Work item: Please transcribe exactly the line that holds "- The Data Retention" and all lines that follow it to the end of the records below, omitting any pictures.

Version comparison data:

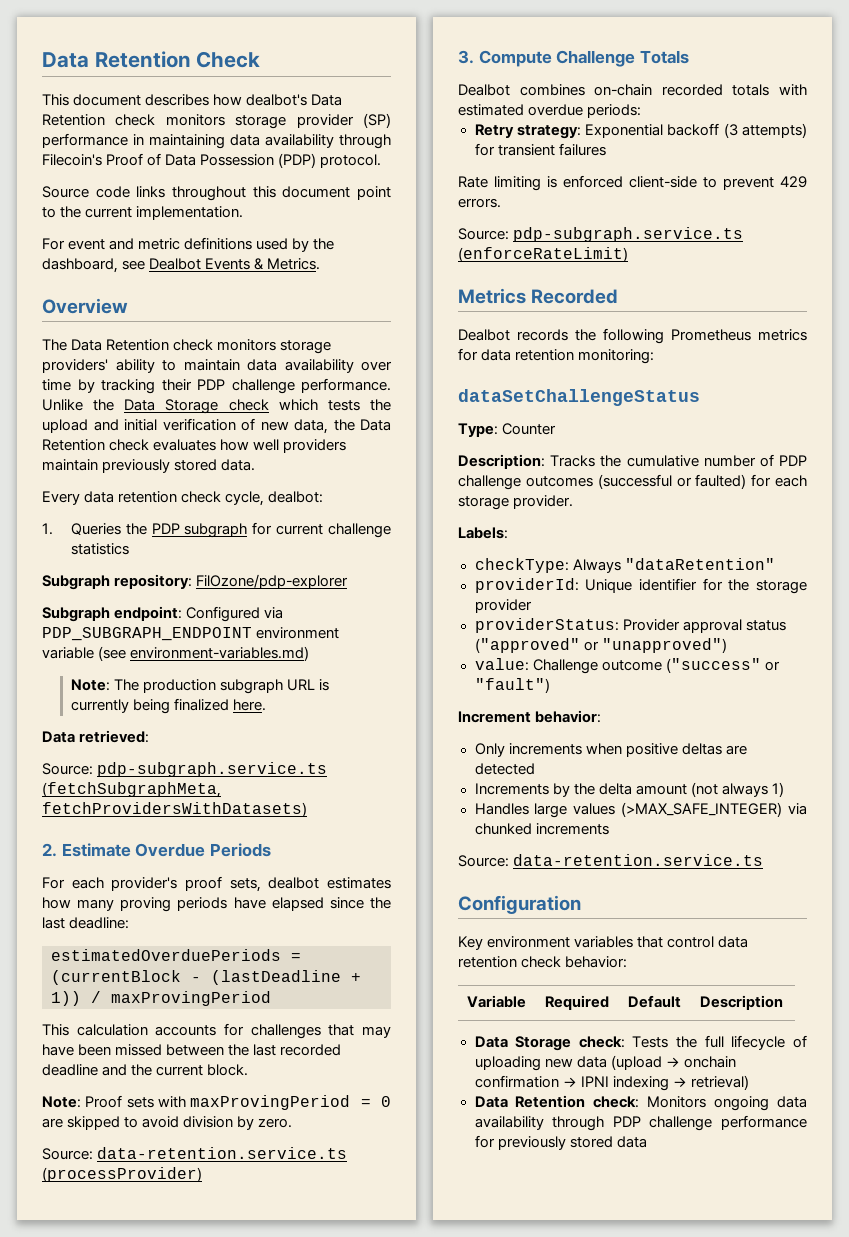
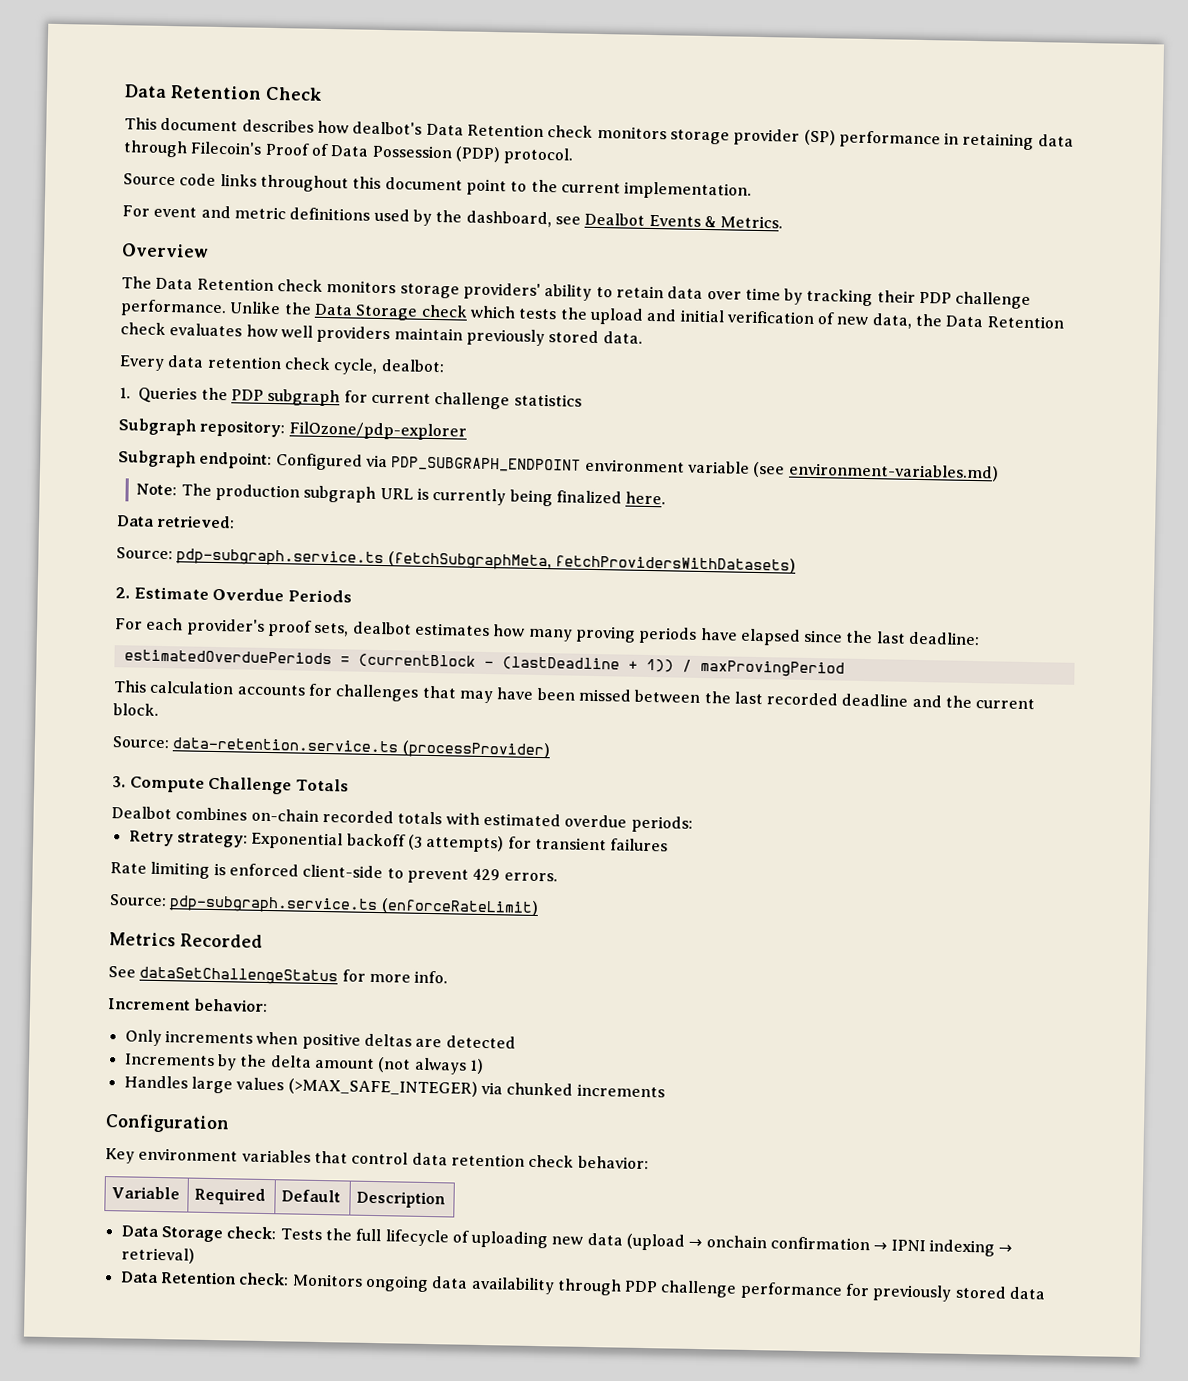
- This document describes how dealbot's Data Retention check monitors storage provider (SP) performance in maintaining data availability through Filecoin's Proof of Data Possession (PDP) protocol.
+ This document describes how dealbot's Data Retention check monitors storage provider (SP) performance in retaining data through Filecoin's Proof of Data Possession (PDP) protocol.
- The Data Retention check monitors storage providers' ability to maintain data availability over time by tracking their PDP challenge performance.
+ The Data Retention check monitors storage providers' ability to retain data over time by tracking their PDP challenge performance.
- Note: Proof sets with maxProvingPeriod = 0 are skipped to avoid division by zero.
- Dealbot records the following Prometheus metrics for data retention monitoring:
- dataSetChallengeStatus
- Type: Counter
- Description: Tracks the cumulative number of PDP challenge outcomes (successful or faulted) for each storage provider.
- Labels:
- checkType: Always "dataRetention"
- providerId: Unique identifier for the storage provider
- providerStatus: Provider approval status ("approved" or "unapproved")
- value: Challenge outcome ("success" or "fault")
+ See dataSetChallengeStatus for more info.
  Handles large values (>MAX_SAFE_INTEGER) via chunked increments
- Source: data-retention.service.ts

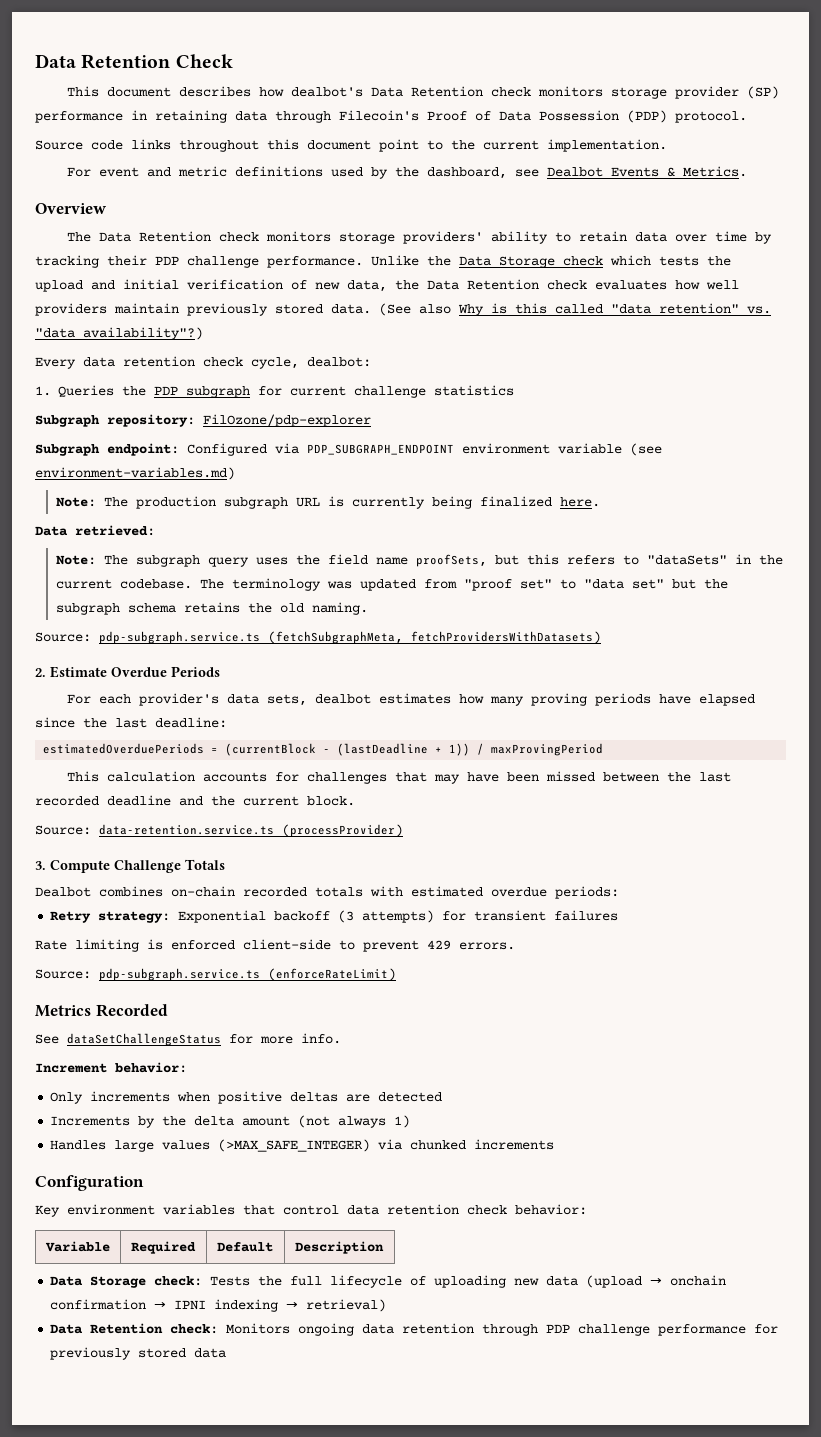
+ (See also Why is this called "data retention" vs. "data availability"?)
+ Note: The subgraph query uses the field name proofSets, but this refers to "dataSets" in the current codebase. The terminology was updated from "proof set" to "data set" but the subgraph schema retains the old naming.
- For each provider's proof sets, dealbot estimates how many proving periods have elapsed since the last deadline:
+ For each provider's data sets, dealbot estimates how many proving periods have elapsed since the last deadline:
- Data Retention check: Monitors ongoing data availability through PDP challenge performance for previously stored data
+ Data Retention check: Monitors ongoing data retention through PDP challenge performance for previously stored data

Response:
- The Data Retention check monitors storage providers' ability to maintain data availability over time by tracking their PDP challenge performance.
+ The Data Retention check monitors storage providers' ability to retain data over time by tracking their PDP challenge performance.
- Note: Proof sets with maxProvingPeriod = 0 are skipped to avoid division by zero.
- Dealbot records the following Prometheus metrics for data retention monitoring:
- dataSetChallengeStatus
- Type: Counter
- Description: Tracks the cumulative number of PDP challenge outcomes (successful or faulted) for each storage provider.
- Labels:
- checkType: Always "dataRetention"
- providerId: Unique identifier for the storage provider
- providerStatus: Provider approval status ("approved" or "unapproved")
- value: Challenge outcome ("success" or "fault")
+ See dataSetChallengeStatus for more info.
  Handles large values (>MAX_SAFE_INTEGER) via chunked increments
- Source: data-retention.service.ts

+ (See also Why is this called "data retention" vs. "data availability"?)
+ Note: The subgraph query uses the field name proofSets, but this refers to "dataSets" in the current codebase. The terminology was updated from "proof set" to "data set" but the subgraph schema retains the old naming.
- For each provider's proof sets, dealbot estimates how many proving periods have elapsed since the last deadline:
+ For each provider's data sets, dealbot estimates how many proving periods have elapsed since the last deadline:
- Data Retention check: Monitors ongoing data availability through PDP challenge performance for previously stored data
+ Data Retention check: Monitors ongoing data retention through PDP challenge performance for previously stored data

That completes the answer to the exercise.